Secondly, for a strategic and sustainable change, the reforms within HPE institutes must be conceived and delivered in a well balanced manner. The reorganization must aim at improving, stabilizing and aligning all its elements- institutional structure, policies, curriculum, teaching methods, research priorities, faculty and leadership- by ensuring that each of these elements receive a balanced share of recognition and resources; by safeguarding the interest and importance of all levels of care-primary, secondary and tertiary- and by building a culture of community service and civic engagement among faculty and students alike. Unless all elements are well aligned and strengthened together, the peace-meal approach will unlikely change the situation.
Finally, acceptance of and working towards HPE or CBE matter cannot be delivered in a vacuum, it is affected by the society and by its prevalent systems. Presently, HPE is working in its own silo; curriculum planning and delivery is solely carried out within the walls of institutes, researches are hardly partnered and contributions by its faculty or graduates are limited [10, 11, 14]. For the transformation in its values, beliefs, practices and policies, one valuable action would be to go beyond the walls of HPE and embrace meaningful partnerships with other stakeholders starting from the ones that directly influence CBE such as community based practitioners, representatives from communities, regulatory bodies and policy makers; thus, engaging with the health system while planning the change for HPE.

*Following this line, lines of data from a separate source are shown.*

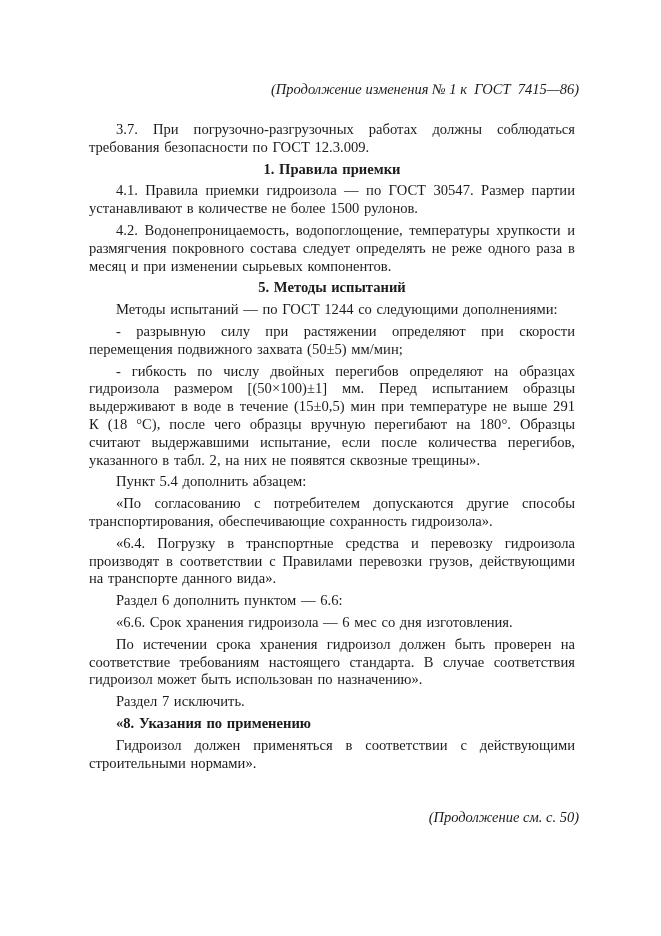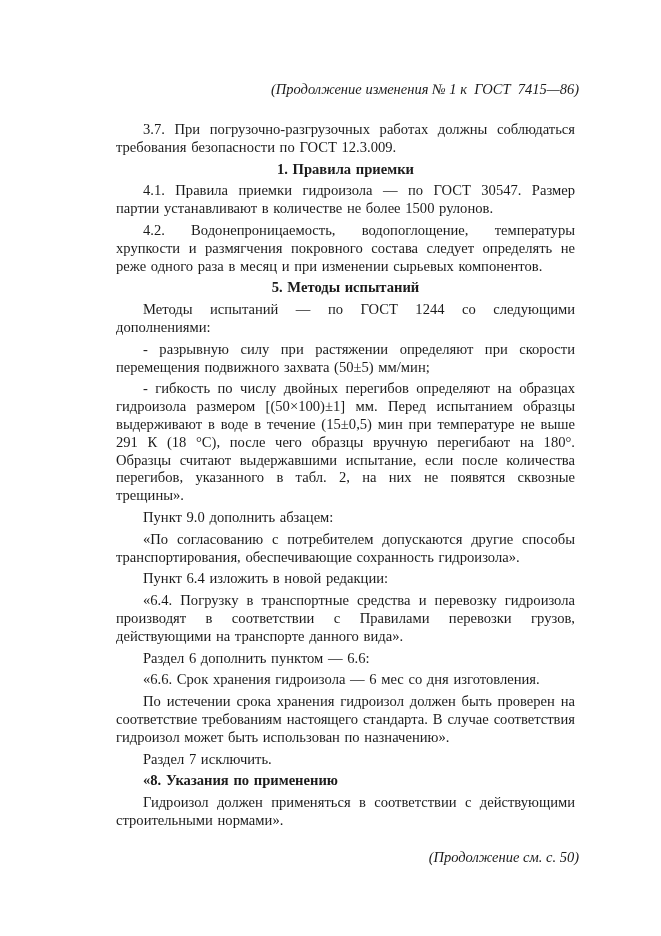"(Продолжение изменения № 1 к" .page { padding: 80px 82px 0 112px -> 80px 82px 0 85px }
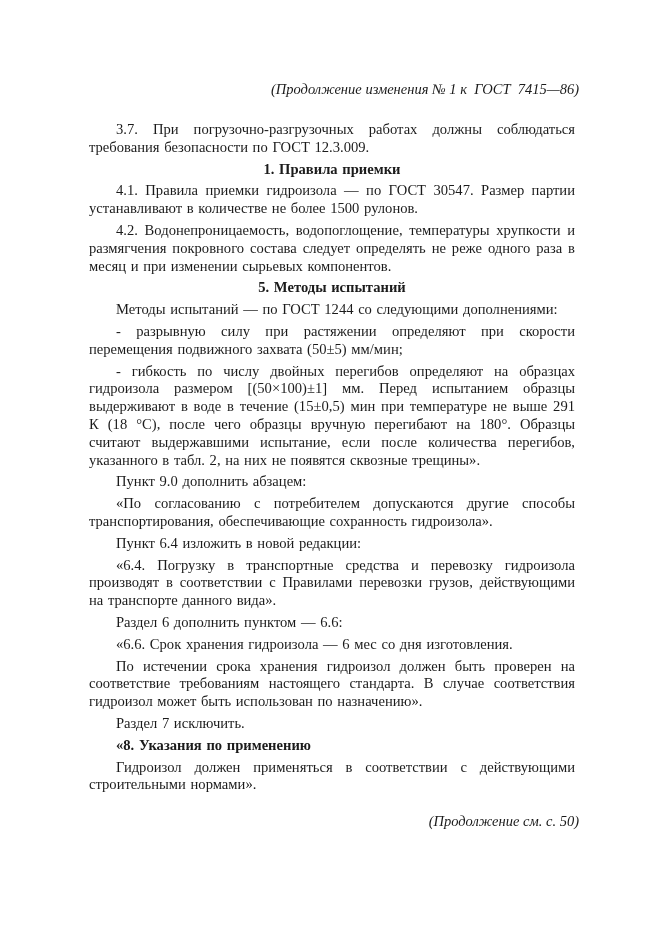"Пункт 9.0 дополнить абзацем:" p.body { text: 9.0 -> 5.4 }
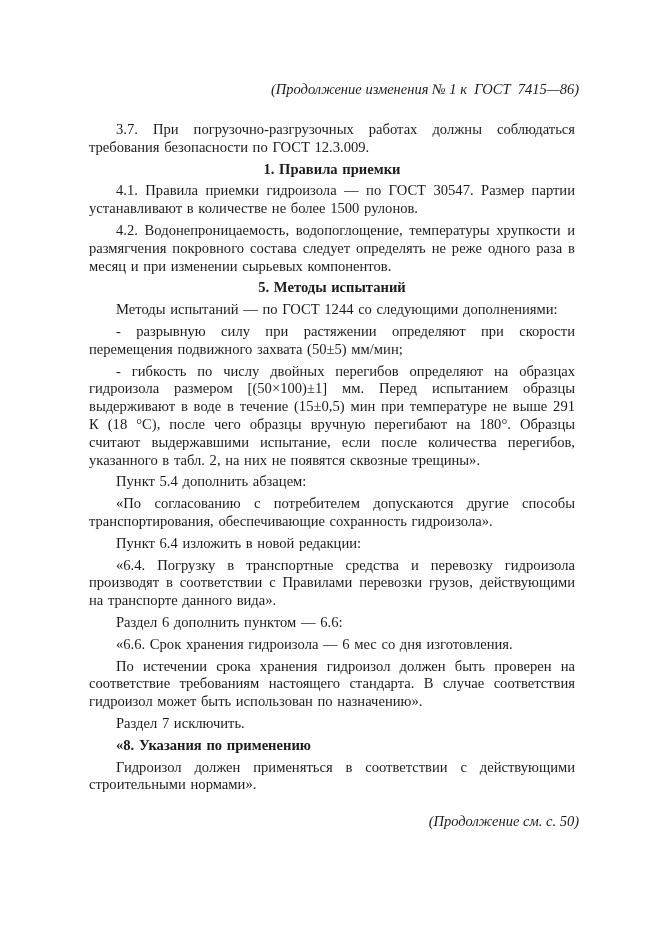"Пункт 6.4 изложить в новой" p.body { html: <p>Пункт 6.4 изложить в новой редакции:</p> -> none }
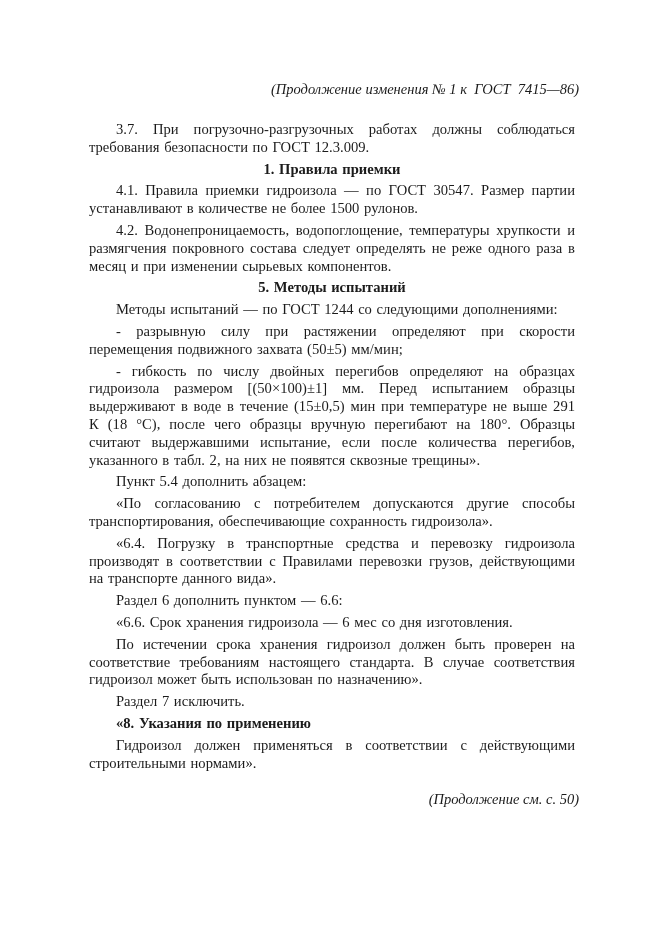"(Продолжение см. с. 50)" .footer-note { margin-top: 18px -> 36px }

Number of investments have been poured into enhancing CBE in Pakistan and worldwide, however due to factors highlighted by our studies and many others suggest that CBE could not perpetuate well within HPE. The implementation of CBE in its true sense demands that strategic and sustainable change in HPE must be strategized in a holistic fashion i.e. reforming all its elements – institutional structure, polies, curriculum and faculty- and that these must be well balanced in terms of resource allocation and commitment at all levels. Additionally, cognizant to the fact that well prepared faculty members are crucial to the success of any HPE endeavour, it is imperative to invest not only in their training but also in creating mechanisms to harness their interest and enthusiasm to advance the promotion and delivery of CBE.
Zahra Ladhani would like to acknowledge the guidance and continuous support provided by her supervisors and mentors– Professor Albert Scherpbier and Dr. Fred Stevens. Funding support from the International Fellowship in Medical Education (IFME) through the Foundation of Advancement in Medical Education and Research, (FAIMER) institute; the participants of the study and all individuals who directly or indirectly provided their support.